● TASK INSTRUCTIONS
Count the lines in the records below that contain the word "spacing", and reply with only that number.

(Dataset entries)
--------------------------------------------------

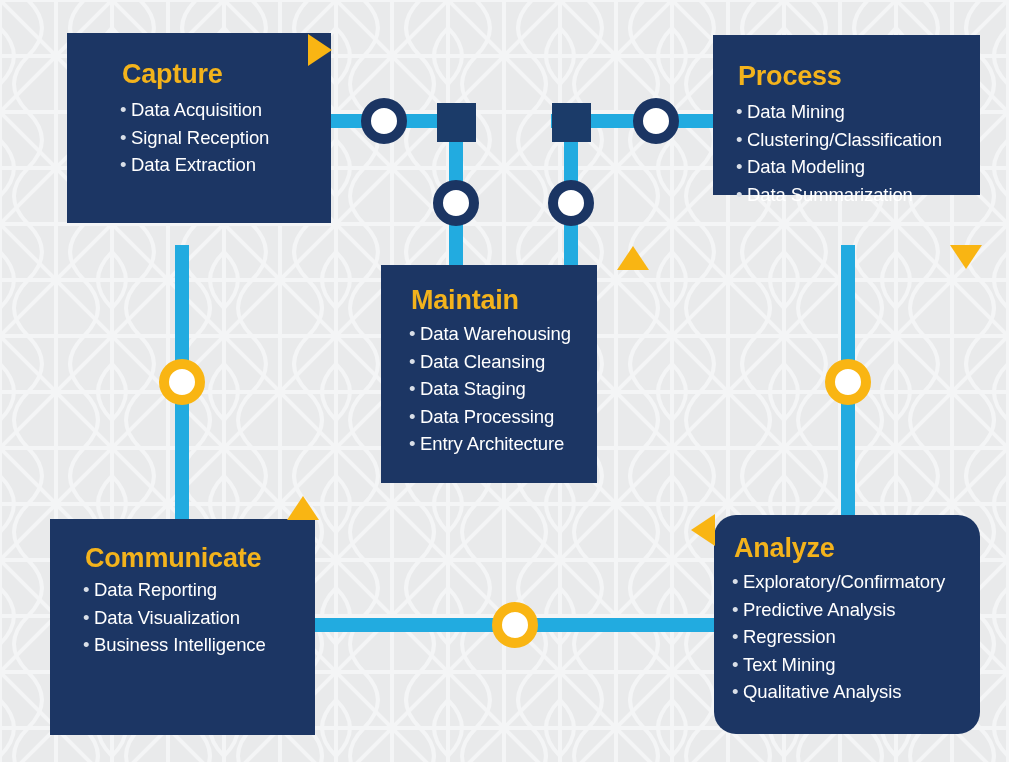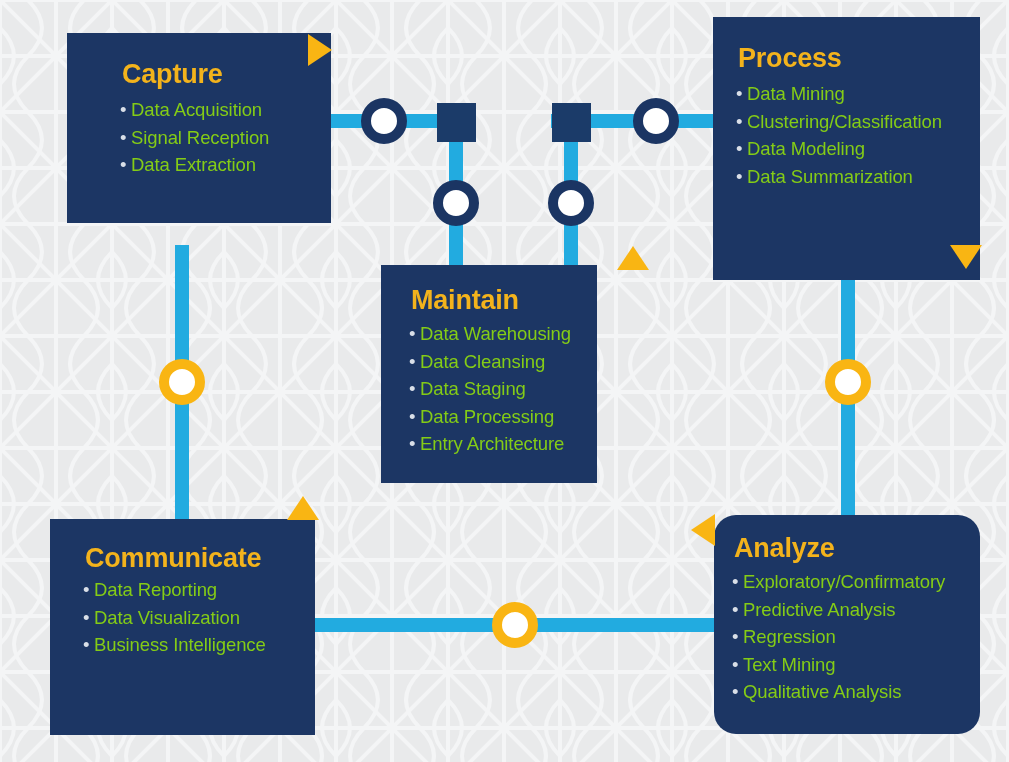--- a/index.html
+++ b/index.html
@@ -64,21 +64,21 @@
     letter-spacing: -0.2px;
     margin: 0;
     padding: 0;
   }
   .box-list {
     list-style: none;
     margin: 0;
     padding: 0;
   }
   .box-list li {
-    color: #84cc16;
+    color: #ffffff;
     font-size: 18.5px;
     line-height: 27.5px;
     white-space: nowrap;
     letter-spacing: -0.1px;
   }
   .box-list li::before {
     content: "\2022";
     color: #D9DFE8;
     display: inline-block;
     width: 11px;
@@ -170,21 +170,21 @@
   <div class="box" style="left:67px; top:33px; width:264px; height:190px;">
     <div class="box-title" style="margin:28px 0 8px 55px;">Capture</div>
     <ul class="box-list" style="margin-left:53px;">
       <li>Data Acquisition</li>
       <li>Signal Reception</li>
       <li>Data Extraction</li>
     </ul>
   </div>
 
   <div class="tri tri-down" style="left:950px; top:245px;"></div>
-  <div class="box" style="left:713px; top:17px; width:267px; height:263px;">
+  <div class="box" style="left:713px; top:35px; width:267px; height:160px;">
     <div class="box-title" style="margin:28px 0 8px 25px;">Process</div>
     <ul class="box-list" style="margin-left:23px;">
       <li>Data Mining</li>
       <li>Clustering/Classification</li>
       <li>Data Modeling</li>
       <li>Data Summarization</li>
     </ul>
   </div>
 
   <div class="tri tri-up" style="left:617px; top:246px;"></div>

--------------------------------------------------

● ANSWER BELOW
2